Patients miss one in 20 GP appointments at a cost of £200m, warns NHS England
One in 20 GP surgery appointments are being wasted because patients do not turn up and fail to warn surgeries they are not coming, costing the NHS over £200m annually.
The latest NHS Digital GP appointments data suggests that 15.4m GP appointments are going to waste every year because patients who don’t turn up are not giving staff sufficient notice to make the appointments available to other patients.
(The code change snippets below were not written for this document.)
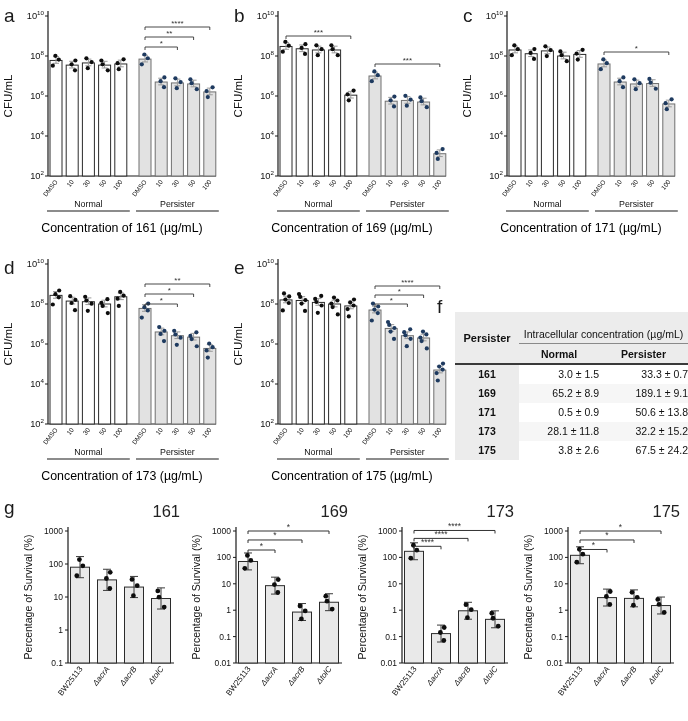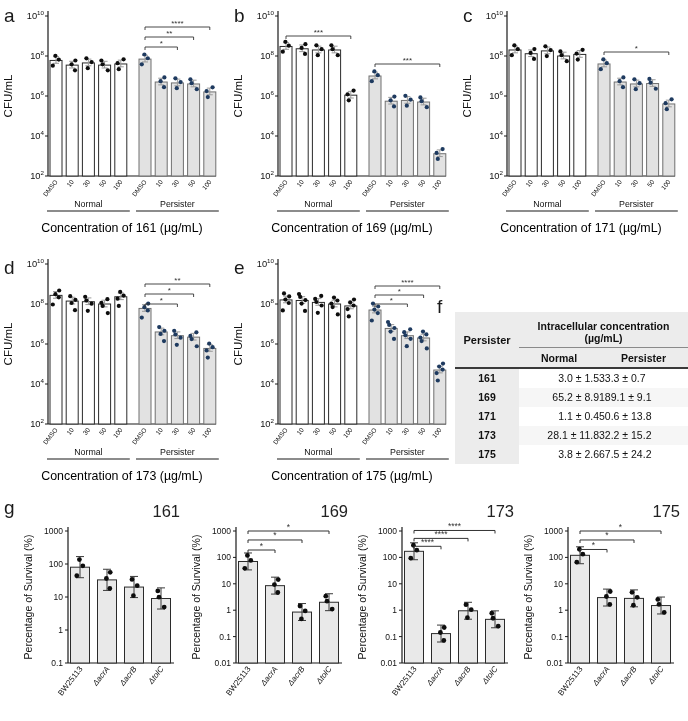--- a/index.html
+++ b/index.html
@@ -13,7 +13,7 @@
   .thead{display:flex;background:#ececec;border-bottom:2px solid #3a3a3a;}
   .th-comp{width:64px;display:flex;align-items:center;justify-content:center;font-weight:bold;font-size:11px;}
   .th-right{width:169px;}
-  .th-group{text-align:center;font-weight:bold;border-bottom:1px solid #8a8a8a;padding:8px 0 3px;font-size:10.5px;}
+  .th-group{text-align:center;font-weight:normal;border-bottom:1px solid #8a8a8a;padding:16px 0 3px;font-size:10.5px;}
   .th-sub{display:flex;font-weight:bold;}
   .th-sub span{text-align:center;padding:4px 0 3px;}
   .th-sub .sn{width:80px;}

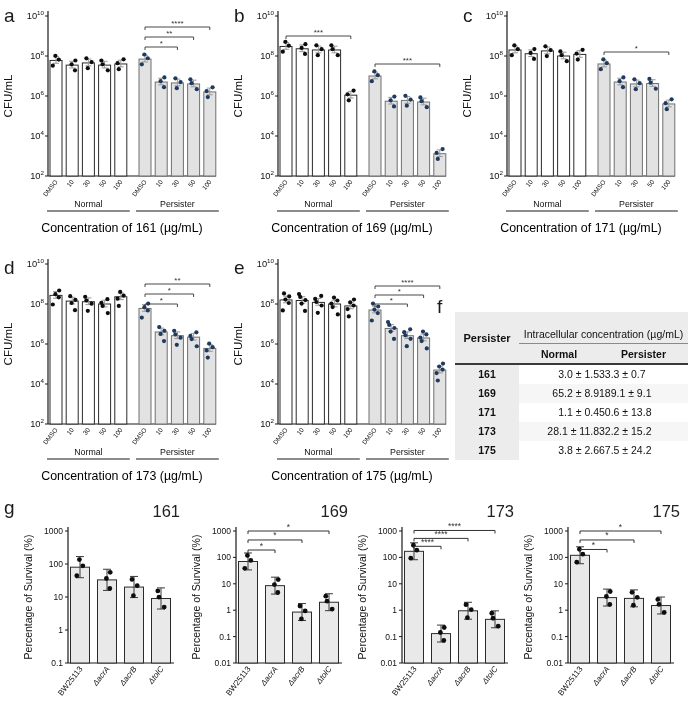--- a/index.html
+++ b/index.html
@@ -22,7 +22,7 @@
   .trow:nth-child(even){background:#f6f6f6;}
   .tc-comp{width:64px;background:#ececec;font-weight:bold;text-align:center;}
   .tc-n{width:80px;text-align:right;}
-  .tc-p{width:89px;text-align:left;}
+  .tc-p{width:89px;text-align:right;}
 </style>
 </head>
 <body>

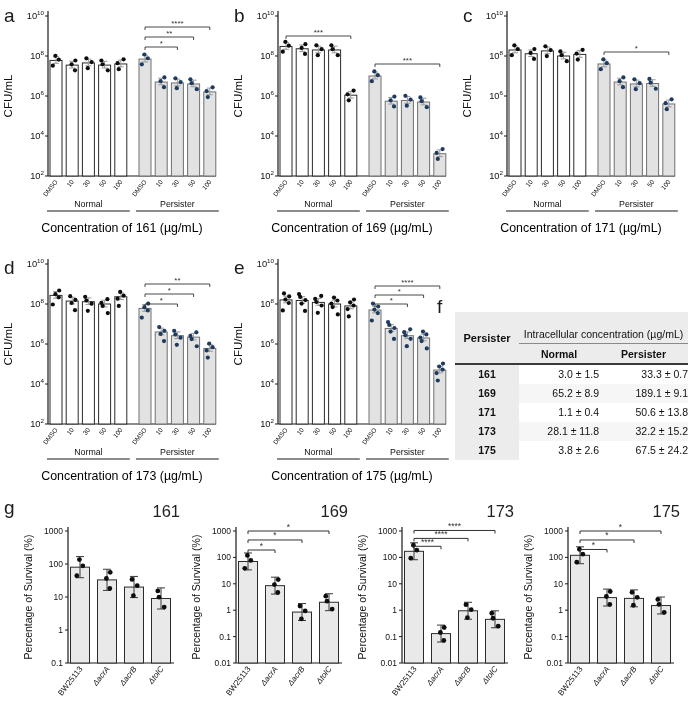--- a/index.html
+++ b/index.html
@@ -650,7 +650,7 @@
         </div>
         <div class="trow">
           <div class="tc-comp">171</div>
-          <div class="tc-n">1.1 ± 0.4</div>
+          <div class="tc-n">0.5 ± 0.9</div>
           <div class="tc-p">50.6 ± 13.8</div>
         </div>
         <div class="trow">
Of the wasted appointments, just under half – 7.2m - were scheduled with GPs themselves. This adds up to more than 1.2m GP hours wasted each year – the equivalent of over 600 GPs working full time for a year.
NHS England urged people who could not attend to cancel appointments. With each slot costing the NHS an average of £30, the cost of the missed GP appointments comes to about £216m a year.
NHS England said this could pay for either:
- the annual salary of 2,325 full time GPs;
- 224,640 cataract operations;
- 58,320 hip replacement operations;
- 216,000 drug treatment courses for Alzheimer’s; or
- the annual salary of 8,424 full time community nurses.
NHS England acting director of primary care Dr Nikki Kanani said: ‘Our message is clear - if you cannot make it to your appointment or no longer need a consultation, please let your GP practice know in advance so the appointment can be filled by another patient.’
RCGP chair Professor Helen Stokes-Lampard said the situation was a ‘frustrating waste of resources’ not just for GPs and their teams but for patients struggling to get an appointment.
She said: ‘There may be many reasons why a patient might miss an appointment, and in some cases it can be an indication that something serious is going on for that individual - but we would urge patients to let us know if they can’t attend as soon as possible, so that we can offer that time to someone else who really needs it.
‘To this end, practices are using electronic methods, such as SMS reminders, to encourage patients to keep their appointments, or cancel them in a 0timely manner.’
BMA GP committee chair Dr Richard Vautrey said: ‘It is really important for patients to do all they can to make the most of appointments provided to them and to inform their local practice if they cannot attend a previously booked consultation.
'Practices will try many ways to address this problem, but ultimately patients do need to play their part. With the NHS finances under historic strain, it's vital that don't waste the resources we currently have.’